Best answer: Once you do that, you'll need to run nltk.download('brown') and nltk.download('universal_tagset') in order to get the datasets (it'll tell you to do that if you don't).

Also it comes with the caveat that the dataset is ~1 million words from 1961, so particularly niche or new words may not appear in the dataset, and will be silently ignored.

Also the script as I wrote it is totally busted, this is one that actually works:
#!/usr/bin/env python

import nltk
from collections import defaultdict

wordtags = nltk.ConditionalFreqDist((w.lower(), t) for w, t in nltk.corpus.brown.tagged_words(tagset="universal"))
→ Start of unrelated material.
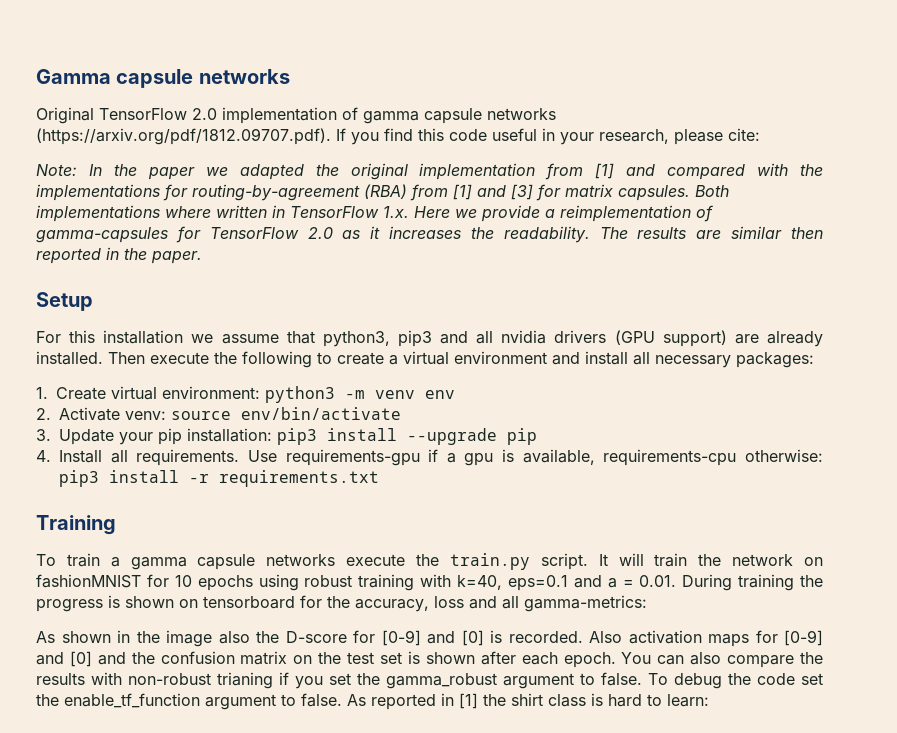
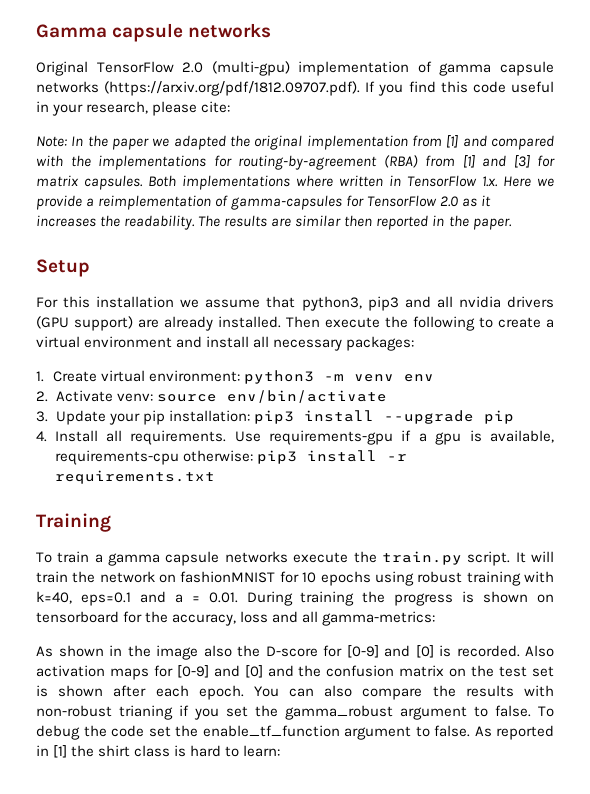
(217, 114) none -> [211,61,290,76] (multi-gpu)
word_pos = defaultdict(list)
for word in open("dict.txt"):
    for pos in wordtags[word.strip()]:
        word_pos[pos.lower()].append(word)

for pos in word_pos:
    with open(f"{pos}.txt", "w") as f:
        f.write("".join(word_pos[pos]))

posted by wesleyac at 6:35 PM on August 14, 2022 [1 favorite]


Response by poster: > Also it comes with the caveat that the dataset is ~1 million words from 1961, so particularly niche or new words may not appear in the dataset, and will be silently ignored.

No worries. My word list is very generic and very common English words.
posted by 2oh1 at 6:41 PM on August 14, 2022


« Older Best sheets and towels, non-linen, non-Turkish...   |   sometimes you have to dig deeper, but sometimes... Newer »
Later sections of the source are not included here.